It's day 3 of the
SITS Girls "
31 Days to Build a Better Blog Challenge"! I'm having so much fun with this. Today, I'm supposed to:
Re-upload a post with a title that you are particularly proud of and explain why.Firstly, I couldn't decide between 2 of my old posts and since 1 of them is so short, I've uploaded both. Also, I tend to crack myself up sometimes so please don't think I'm vain with my reasoning.
#1 From July 9, 2010:
Gaunt. Eyes sunken in. Cheekbones protruded beneath taut skin. The man twisted around taking note of the rising sun. Colors intertwined above creating hints of deep red submerged by the usual oranges and pinks. The lake was still, fully hushed. The water engulfed the scene like that of paint upon canvas. He took a knee, carefully listening, as if the waking sun were whispering his next move. As the sun rose into place for its day ahead, the man’s eyes wandered to the ground. His once clear mind was now in a haze. Could this be a dream? The trance had been broken as he stepped over the body and grasped the shovel…
Photo Credit: Jane Yolen’s, The Sea Man
***
I love this post title. If I had read the word "

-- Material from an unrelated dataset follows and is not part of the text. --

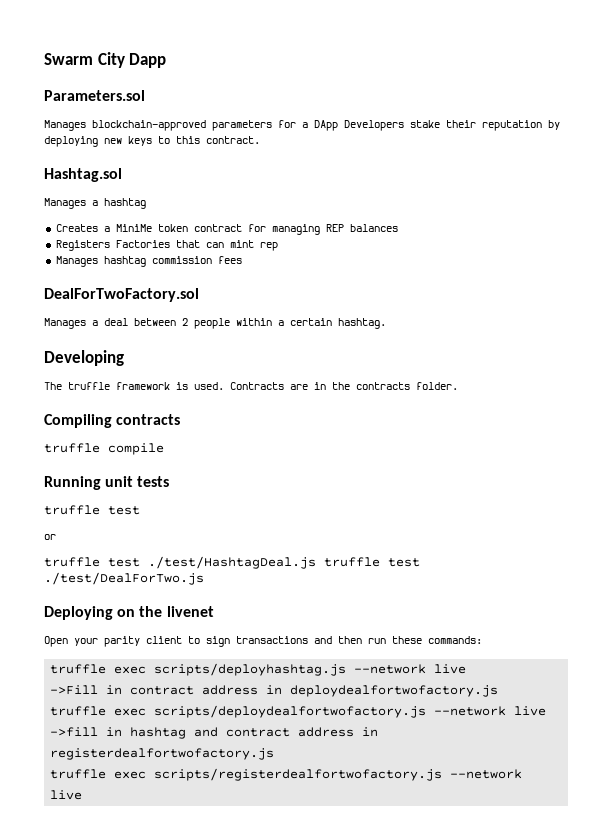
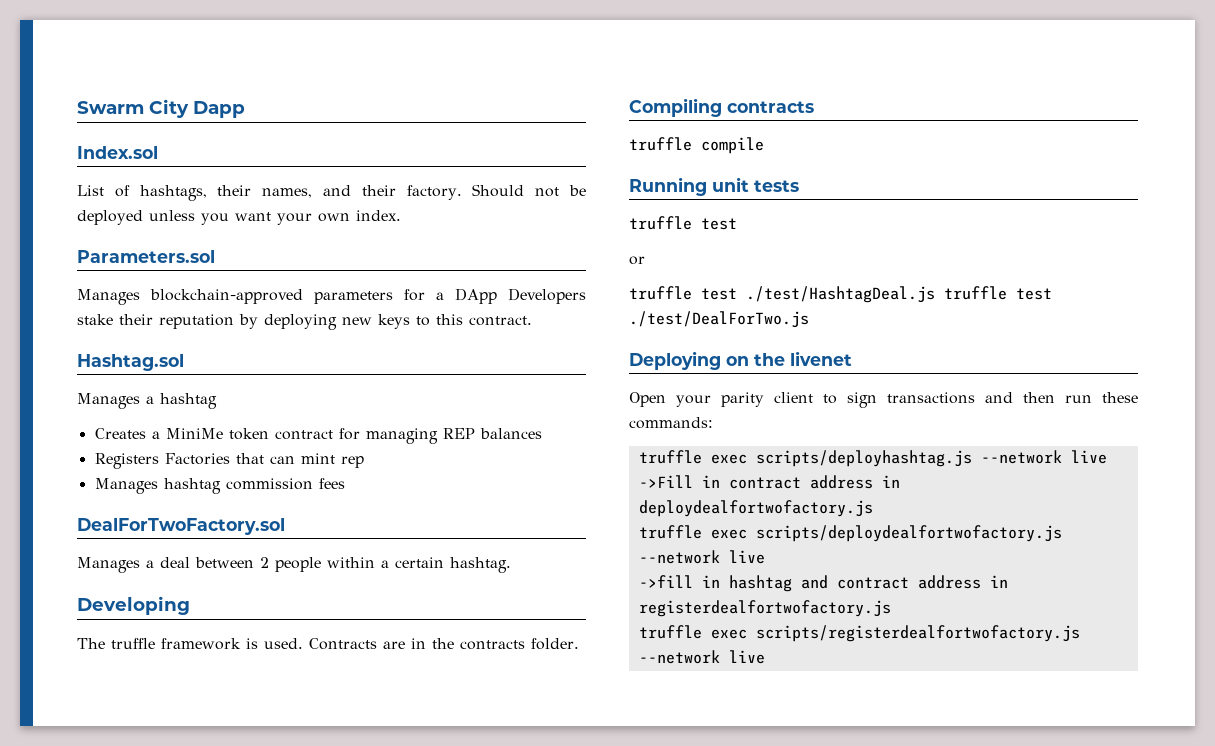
(167, 60) none -> [77,146,158,159] [77,184,586,201] [77,210,401,225] // Index.sol // List of hashtags, their names, and their factory. Should not be deployed unless you want your own index.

Catatonia" as the title to someone's blog, I would have immediately clicked the link to see what was going on...
#2 From July 30, 2010:
You know when you get ready to cook something and you thought you had everything you needed and you already were at the grocery store today and now you have to go back?
Or in my case, you burn the hell out of the hot dogs you left on the grill with the burner on a whee bit too high and then totally forgot you put them on there in the first place and now you need to run to the store for new hot dogs but then they don't have the brand you want and so you settle for the next best thing in hopes to trick your husband, but then while you're turning the new hot dogs over on the grill he's banging on the door from behind you shouting, "Are those
Nathan's?" and your mind is all, "How the fuck did he know I got
Sabrett's. Fucker has hot dog x-ray vision!" while you're all giving him the "

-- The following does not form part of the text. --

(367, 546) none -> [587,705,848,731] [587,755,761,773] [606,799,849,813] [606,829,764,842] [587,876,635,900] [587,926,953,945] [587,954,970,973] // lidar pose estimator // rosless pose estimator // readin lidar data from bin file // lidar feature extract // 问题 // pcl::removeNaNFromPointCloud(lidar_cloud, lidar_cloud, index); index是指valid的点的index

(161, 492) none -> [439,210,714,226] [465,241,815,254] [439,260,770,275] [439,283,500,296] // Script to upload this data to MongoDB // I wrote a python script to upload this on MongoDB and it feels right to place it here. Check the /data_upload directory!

what??" look like you can't hear him through the glass door?
You know
exactly what I'm talking about,
don't you?
Okay, so I may have had the detailed instance above happen to me this week so I hit the grocery store at super sonic speed..... While I was running down the aisle with all the condiments, you know, the dressing, ketchup, mustard, barbecue sauces.... I stopped mid-stride to observe the beauty of the aisle.
For whatever reason, I was the only one in this aisle at the time. When I said I stopped mid-stride, I mean my feet stopped way before the upper half of my body and I nearly took a nose dive!
Why you ask?
The shelves were so orderly. All the labels were facing forward and there were no gaps. These shelves were stocked to their fullest capacity!
Get on with it? Fine...
I wanted so badly to stick my arm in between the dressing bottles and run. I wanted to take out all those condiments and watch them fall to the floor. I wanted to create complete chaos among the ketchup and mustard bottles. Anarchy in the condiment aisle!!!
I may need to get a life. Or stop burning hot dogs to avoid trips such as this. Either one.
***
"
Condiment Chaos"? Come on, it's genius!